A recent poll by ISACA has highlighted a significant gap in preparedness among organisations regarding quantum computing, despite widespread recognition of its potential risks.
The survey found that while 62% of technology and cybersecurity professionals are concerned about the potential of quantum computing to compromise existing internet encryption, only 5% regard it as a high priority, and an equal percentage report having a defined quantum computing strategy.
The survey, which involved over 2,600 global professionals in cybersecurity, IT audit, and governance, indicates that quantum computing could revolutionise industries with its immense computational power. However, it poses a considerable risk to cybersecurity, potentially breaking the encryption algorithms that secure online transactions, digital signatures, and sensitive data.
The dual nature of quantum computing is evident in the responses: while 48% of participants expressed optimism about its impact on their sectors, 63% believe it will increase cybersecurity risks.
Additionally, 57% foresee new business risks arising, and 52% anticipate a shift in the skills required within organisations. Concerns about regulatory and compliance challenges were echoed by 50% of respondents.
A prevalent worry among participants is the threat of quantum computing breaking current encryption standards before new post-quantum cryptography algorithms, approved by the National Institute of Standards and Technology (NIST), are fully implemented.
The practice of "harvest now, decrypt later," where cybercriminals collect encrypted data for future decryption, was cited by 56% as a significant concern.
Jamie Norton, ISACA board director, remarked, “Many organisations underestimate the rapid advancement of quantum computing and its potential to break existing encryption. They need to start examining whether they have the expertise to implement post-quantum cryptography solutions now.”

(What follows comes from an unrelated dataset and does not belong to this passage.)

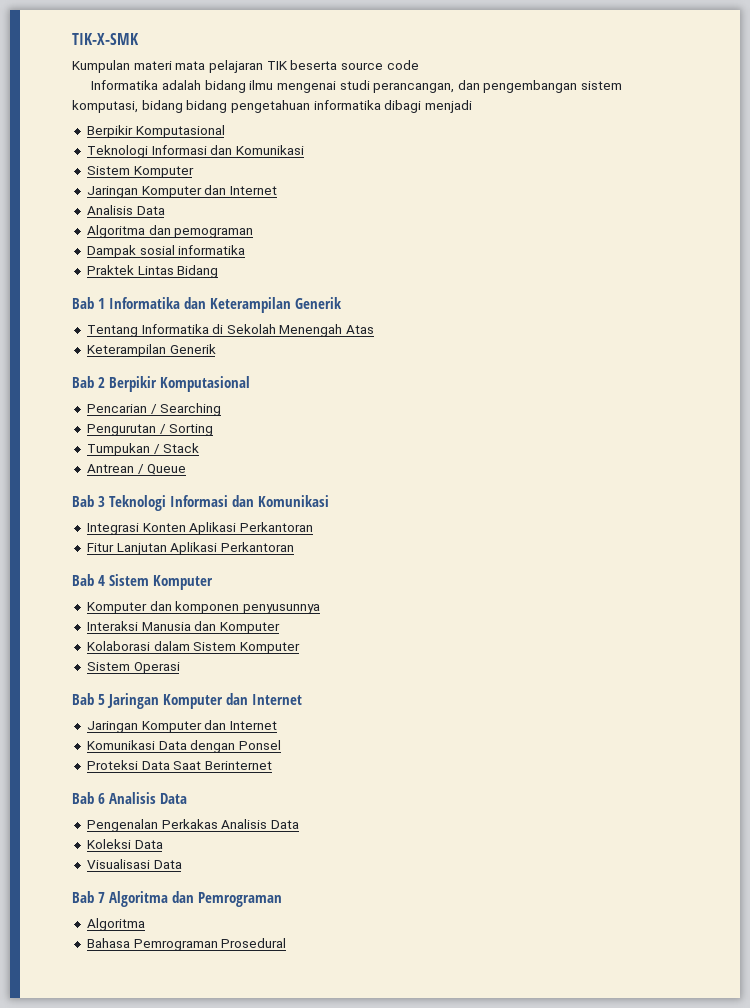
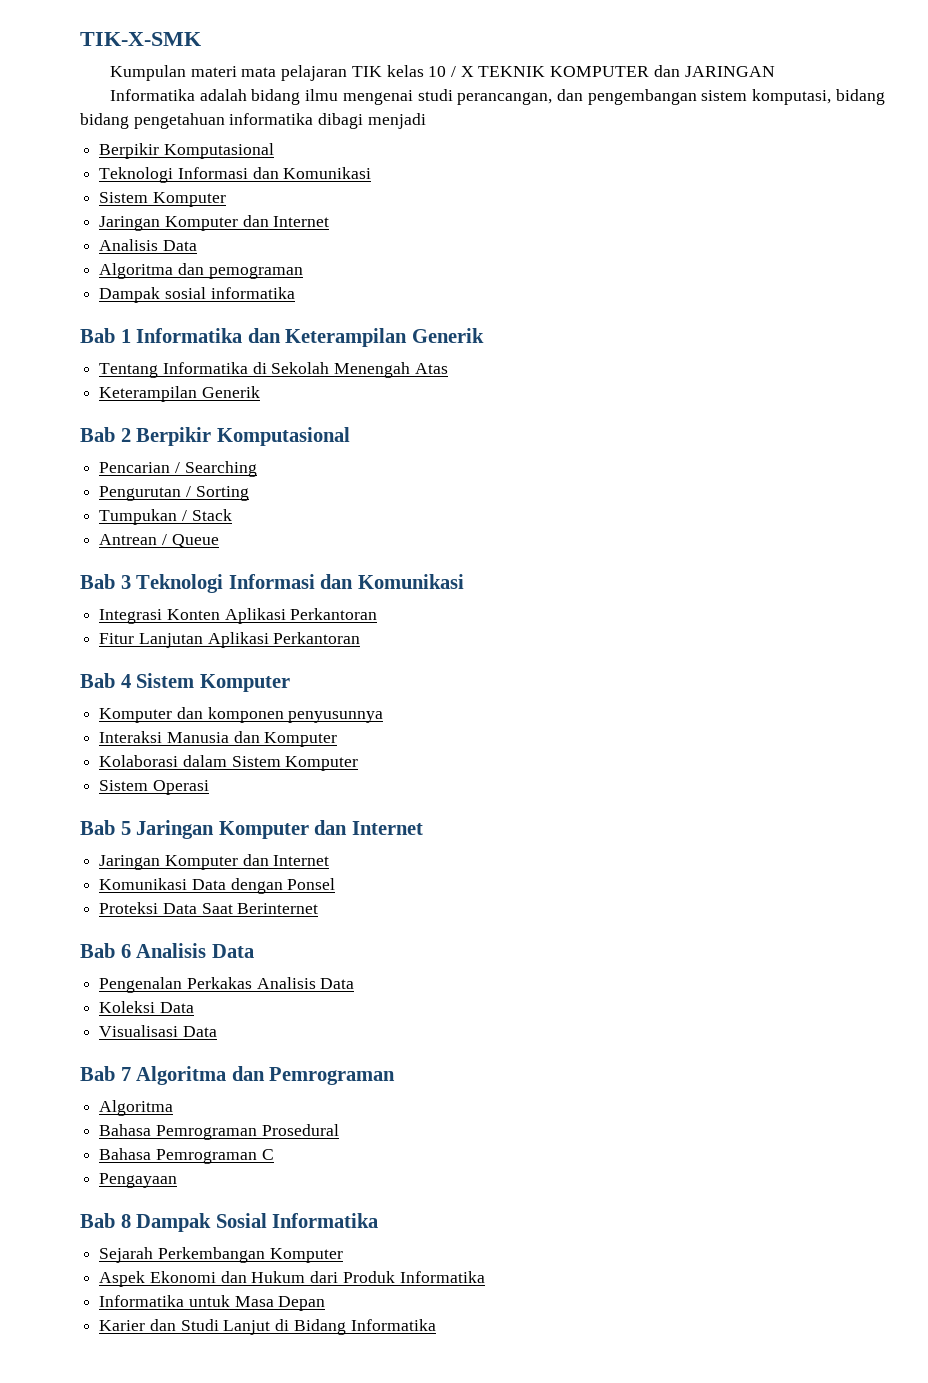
[290,60,419,70] beserta source code -> [386,65,775,77] kelas 10 / X TEKNIK KOMPUTER dan JARINGAN
[86,265,219,278] // Praktek Lintas Bidang -> (295, 293) none
(287, 943) none -> [99,1148,274,1164] [99,1173,178,1188] [80,1213,379,1232] [99,1247,343,1263] [99,1271,485,1287] [99,1295,326,1311] [99,1319,436,1335] // Bahasa Pemrograman C // Pengayaan // Bab 8 Dampak Sosial Informatika // Sejarah Perkembangan Komputer // Aspek Ekonomi dan Hukum dari Produk Informatika // Informatika untuk Masa Depan // Karier dan Studi Lanjut di Bidang Informatika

Despite these concerns, many organisations have not mobilised efforts to prepare. Forty percent of respondents were unaware of their company’s plans regarding quantum computing, with 41% stating they do not intend to address the issue at this time.
This is concerning given that 25% believe the transformative potential of quantum computing will be realised within the next five years.
When asked about their organisation's stance on quantum computing, only 5% consider it a high priority, while 37% had not discussed it at all. Furthermore, only 7% reported a strong understanding of NIST’s post-quantum standards.
To address these challenges, 55% of enterprises have not yet taken steps to prepare for quantum computing. Among those that have, efforts are primarily focused on assessing compliance implications and exploring quantum-safe cryptography.
Rob Clyde, chairman of Crypto Quantique, emphasised the need for digital trust professionals to educate stakeholders on quantum computing risks and to develop plans for transitioning to post-quantum cryptography.
As quantum computing progresses, the need for organisations to act and prepare for its implications becomes increasingly urgent.